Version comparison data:

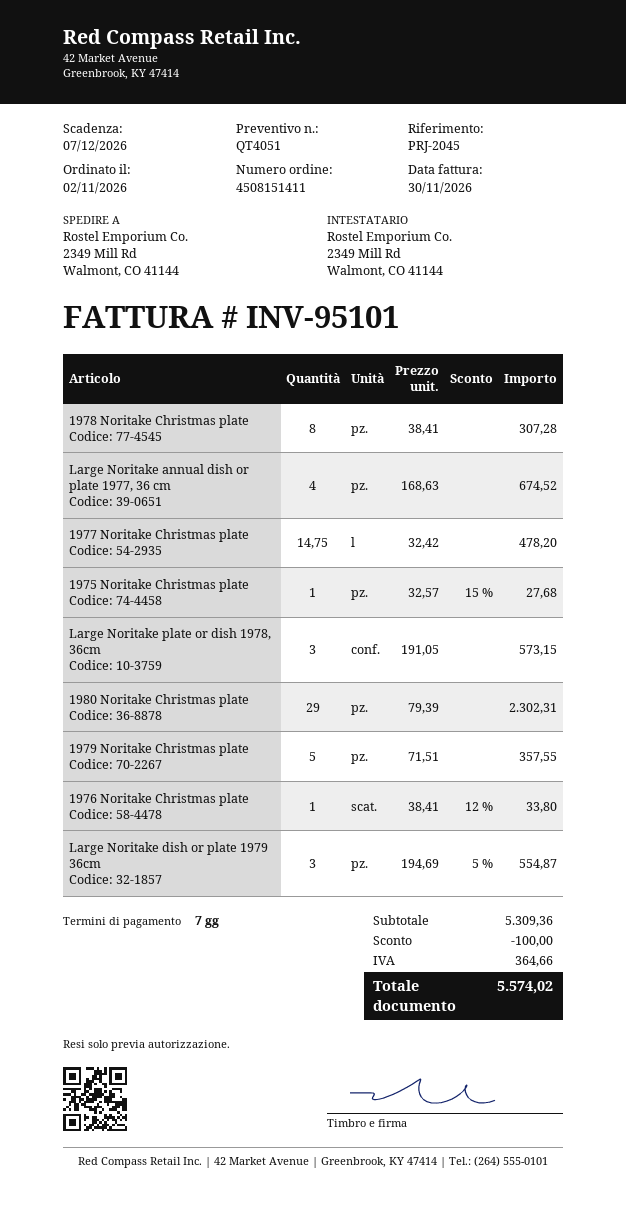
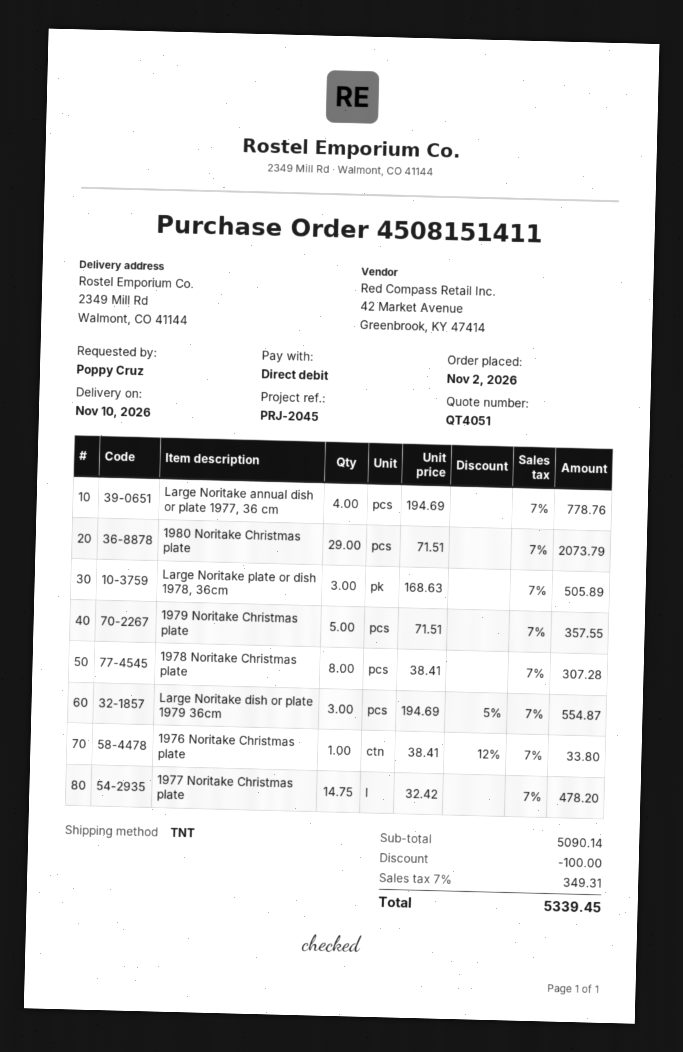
Large Noritake annual dish or plate 1977, 36 cm: 4 x 168.63 = 674.52 -> 4 x 194.69 = 778.76
1975 Noritake Christmas plate: 1 x 32.57 - 15% = 27.68 -> none
Large Noritake plate or dish 1978, 36cm: 3 x 191.05 = 573.15 -> 3 x 168.63 = 505.89
1980 Noritake Christmas plate: 29 x 79.39 = 2302.31 -> 29 x 71.51 = 2073.79
subtotal: 5309.36 -> 5090.14
tax: 364.66 -> 349.31
total: 5574.02 -> 5339.45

> WHAT IS REQUIRED
Repeat the records above exactly. Pictures do not belong in the copy.

> SOLUTION FOR THIS PROBLEM
Large Noritake annual dish or plate 1977, 36 cm: 4 x 168.63 = 674.52 -> 4 x 194.69 = 778.76
1975 Noritake Christmas plate: 1 x 32.57 - 15% = 27.68 -> none
Large Noritake plate or dish 1978, 36cm: 3 x 191.05 = 573.15 -> 3 x 168.63 = 505.89
1980 Noritake Christmas plate: 29 x 79.39 = 2302.31 -> 29 x 71.51 = 2073.79
subtotal: 5309.36 -> 5090.14
tax: 364.66 -> 349.31
total: 5574.02 -> 5339.45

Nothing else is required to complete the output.